512 kb clusters

D

Don Schmidt

Recently upgraded from Windows 98SE to Windows XP Pro. (Very pleased, should
have done it sooner).

After I converted to NTFS on my 18 gig Western Digital hard drive I read 512
kb clusters are performance defeating. I thought by just selecting the
conversion, the rest would be taken care of by the conversion program. I
ended up with 512 kb clusters on the C drive and 4 mb clusters on the D 38
gig and E 38 gig drives - all three 10K rpm SCSI.

What is the problem with 512 kb clusters and is there a way to change them
to 4 kb clusters?
 
R

Richard Urban

You have your information wrong or are stating it wrong.

The standard cluster size is 4k bytes- not 4 meg.

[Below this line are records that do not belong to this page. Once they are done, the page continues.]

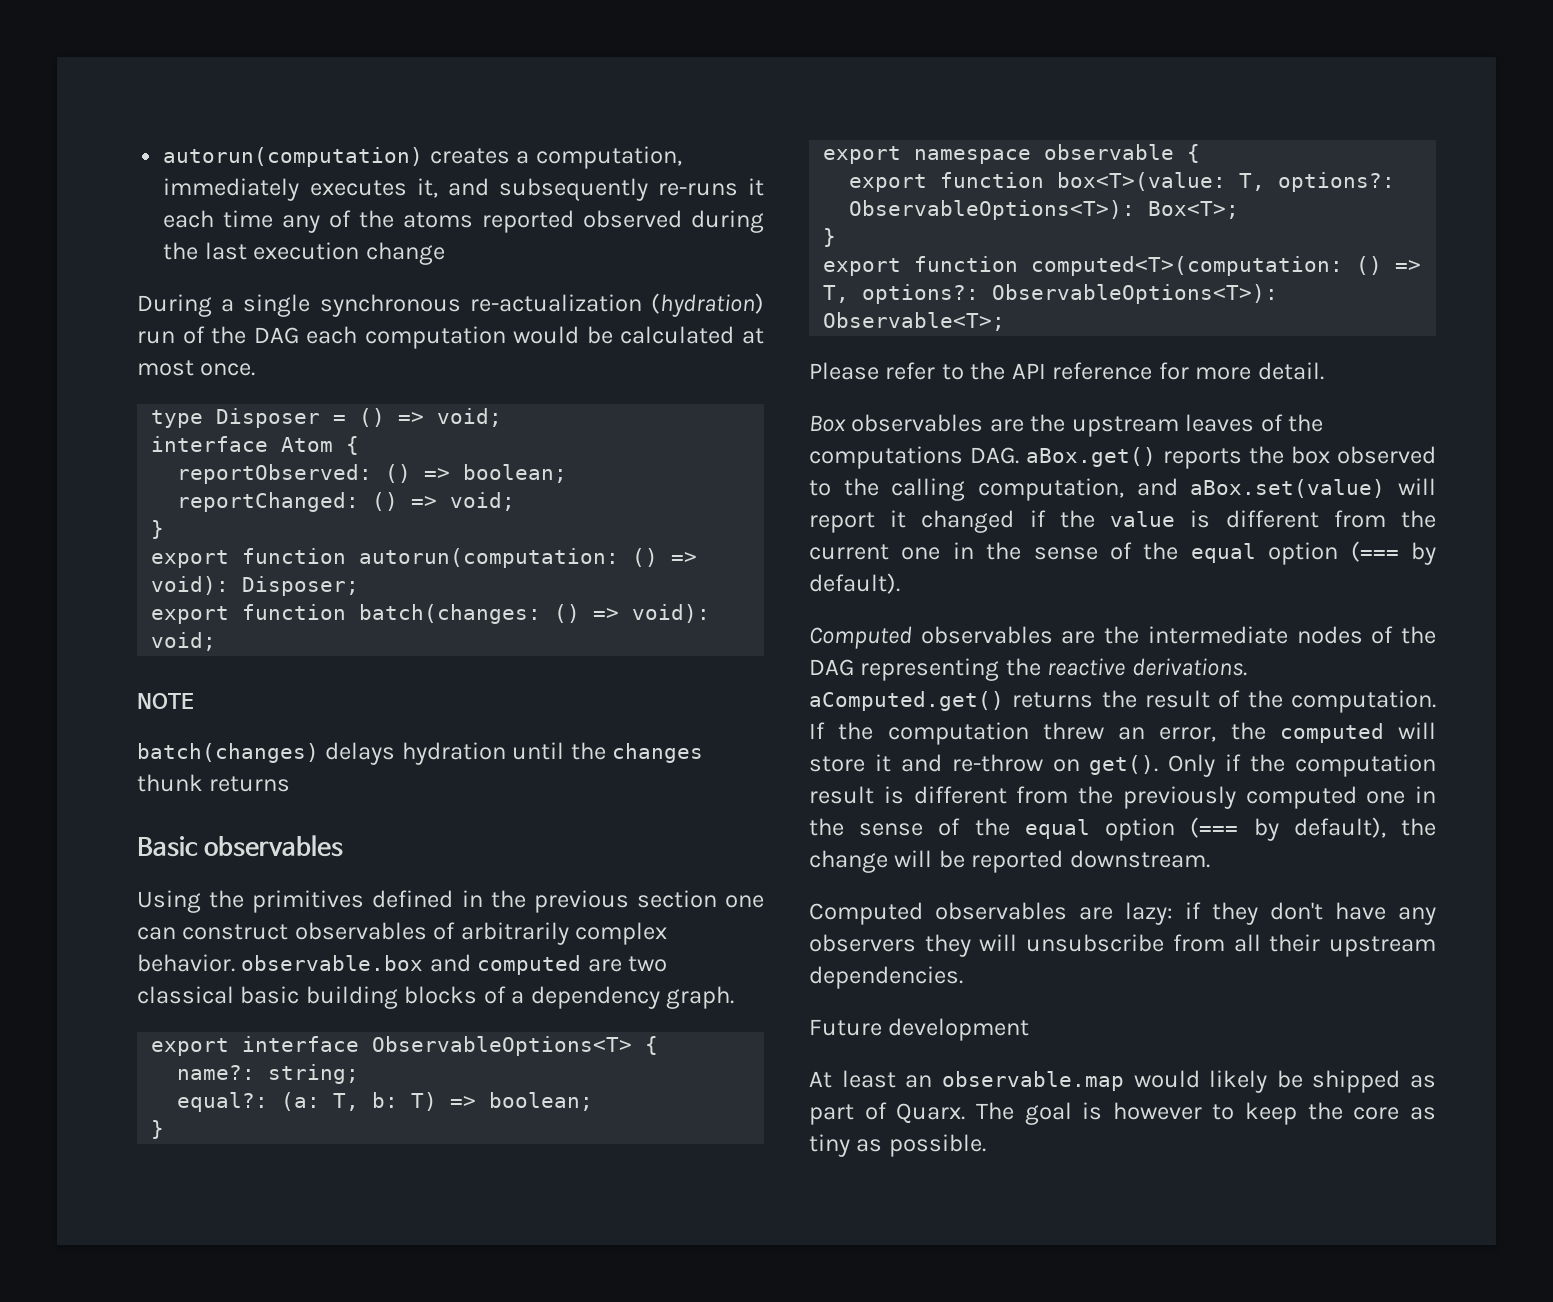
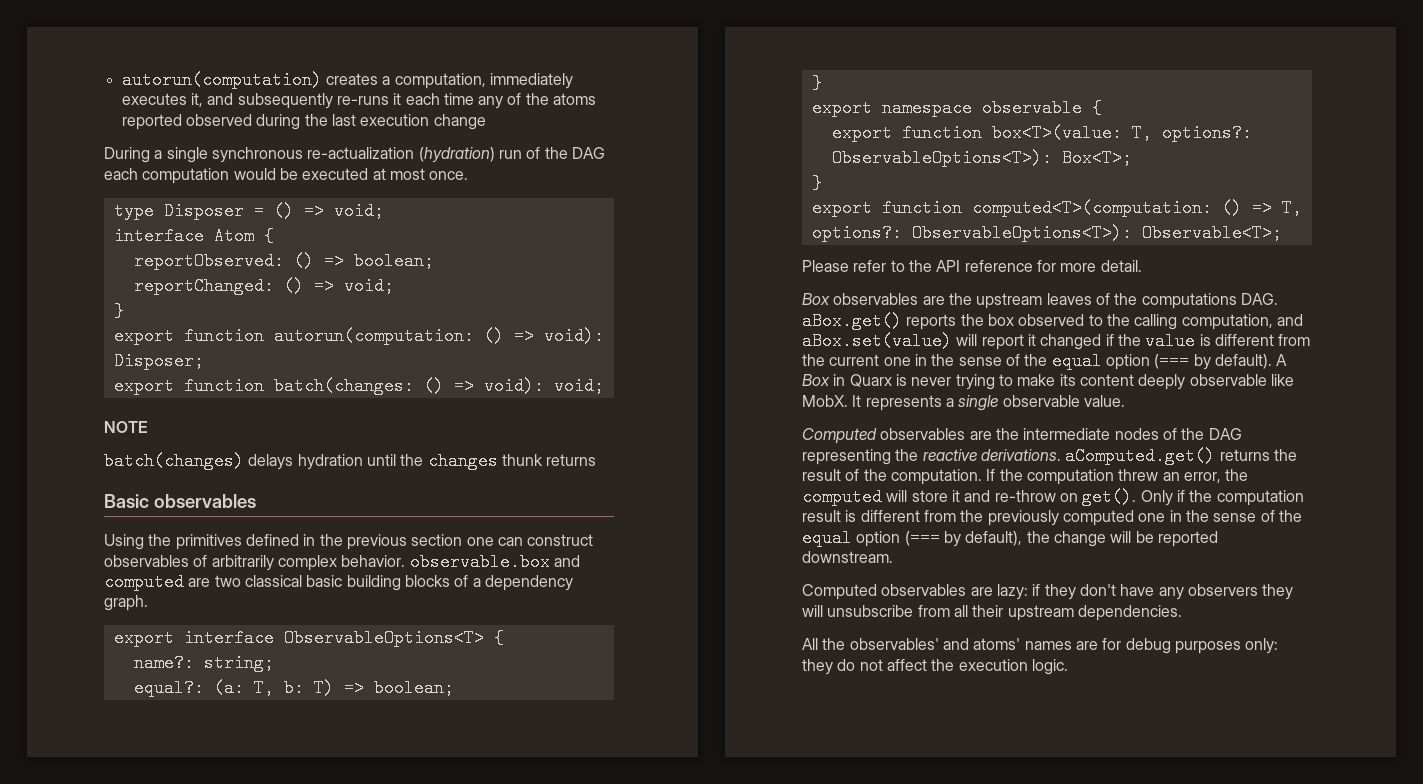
[620,326,735,344] calculated -> [302,168,369,180] executed
(900, 583) none -> [1276,354,1288,366] [802,374,1294,390] [802,395,1125,411] A Box in Quarx is never trying to make its content deeply observable like MobX. It represents a single observable value.
[809,1018,1030,1041] [809,1070,1436,1093] [809,1102,1436,1125] [809,1134,986,1157] Future development // At least an observable.map would likely be shipped as part of Quarx. The goal is however to keep the core as tiny as possible. -> [802,638,1279,654] [802,659,1068,675] All the observables' and atoms' names are for debug purposes only: they do not affect the execution logic.

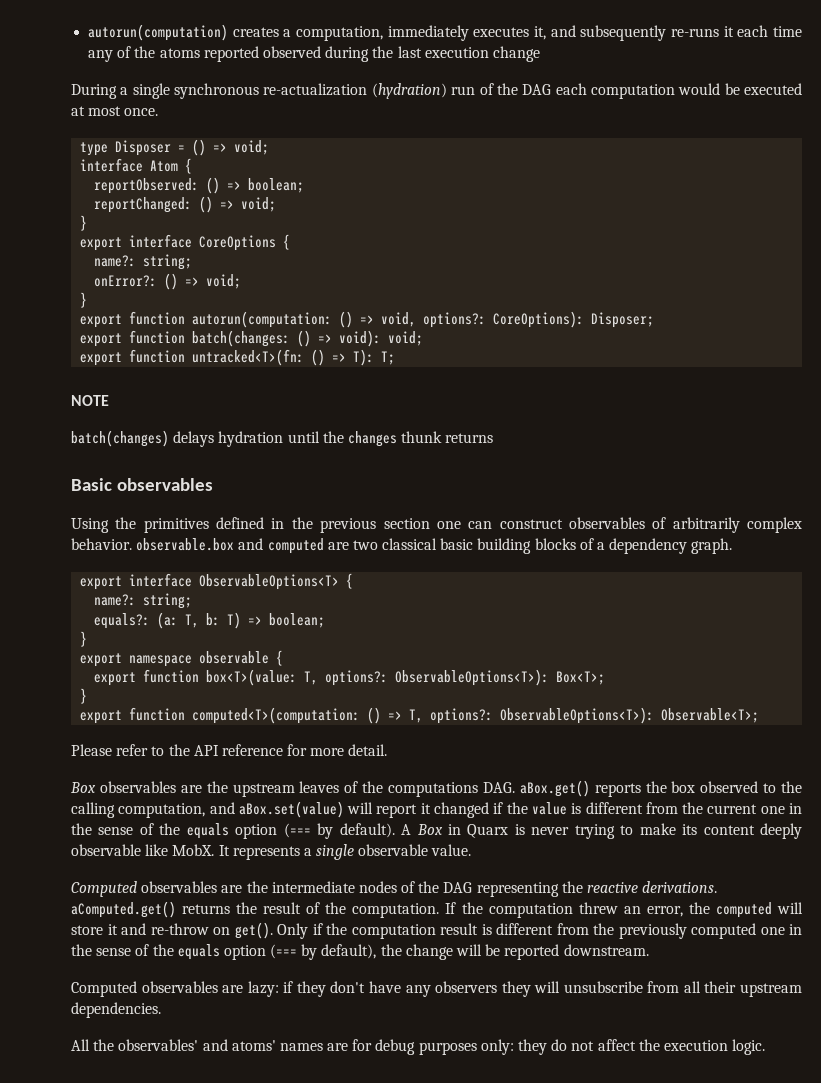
(124, 311) none -> [80,234,291,251] [94,254,193,270] [94,273,242,290] [80,292,88,308] // export interface CoreOptions { // name?: string; // onError?: () => void; // }
[543,327,604,345] void): -> [381,311,585,328] void, options?: CoreOptions):
(604, 386) none -> [80,349,396,366] // export function untracked<T>(fn: () => T): T;
[133,679,204,697] equal?: -> [94,613,151,629] equals?:
[1051,352,1102,370] equal -> [186,823,229,839] equals
[802,529,852,547] equal -> [177,944,220,960] equals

You have 512 bytes - not 512 k bytes

The operating can not create a partition with the tremendous cluster sizes
you are referring to!

--
Regards,

Richard Urban

aka Crusty (-: Old B@stard :)

If you knew as much as you think you know,
You would realize that you don't know what you thought you knew!
 
H

HeyBub

Don said:
Recently upgraded from Windows 98SE to Windows XP Pro. (Very pleased,
should have done it sooner).

After I converted to NTFS on my 18 gig Western Digital hard drive I
read 512 kb clusters are performance defeating. I thought by just
selecting the conversion, the rest would be taken care of by the
conversion program. I ended up with 512 kb clusters on the C drive
and 4 mb clusters on the D 38 gig and E 38 gig drives - all three 10K
rpm SCSI.
What is the problem with 512 kb clusters and is there a way to change
them to 4 kb clusters?

Small clusters mean more reads for the same amount of data. On the other
hand, the average wasted space per file is only 256 bytes (half the cluster
size).

Virtually everybody who knows how uses much larger cluster sizes (like 4k).
You'll need a third-party program to migrate from 512 to anything else - XP
has no native way to create or change cluster sizes other than the default
512.
 
S

Steve N.

HeyBub said:
Small clusters mean more reads for the same amount of data. On the other
hand, the average wasted space per file is only 256 bytes (half the cluster
size).

Virtually everybody who knows how uses much larger cluster sizes (like 4k).
You'll need a third-party program to migrate from 512 to anything else - XP
has no native way to create or change cluster sizes other than the default
512.

Which is a doggone shame. It'd be really prudent of MS to develop some
serious FS and OS management/maintenance tools instead of the
half-crippled things they ship by default, many obtained from 3rd party
developers anyway. But then MS probably doesn't care a whole lot about
such things, as long as they can still sell product.

The only way I know of to reliably remedy cluster size issues natively
when going from FAT32 to NTFS is to backup everything, reformat as NTFS
and reinstall. IMO the native convert program should allow for cluster
resizing.

Steve
 
Y

Yves Leclerc

Partion Magic (now by Symantec) used to allow you to resize the clusters.
However, I have not really used P.M. recently!
 
R

Richard Urban

They are monopolistic and opportunist. The courts won't let them do that. I
know that you know this!

--
Regards,

Richard Urban

aka Crusty (-: Old B@stard :)

If you knew as much as you think you know,
You would realize that you don't know what you thought you knew!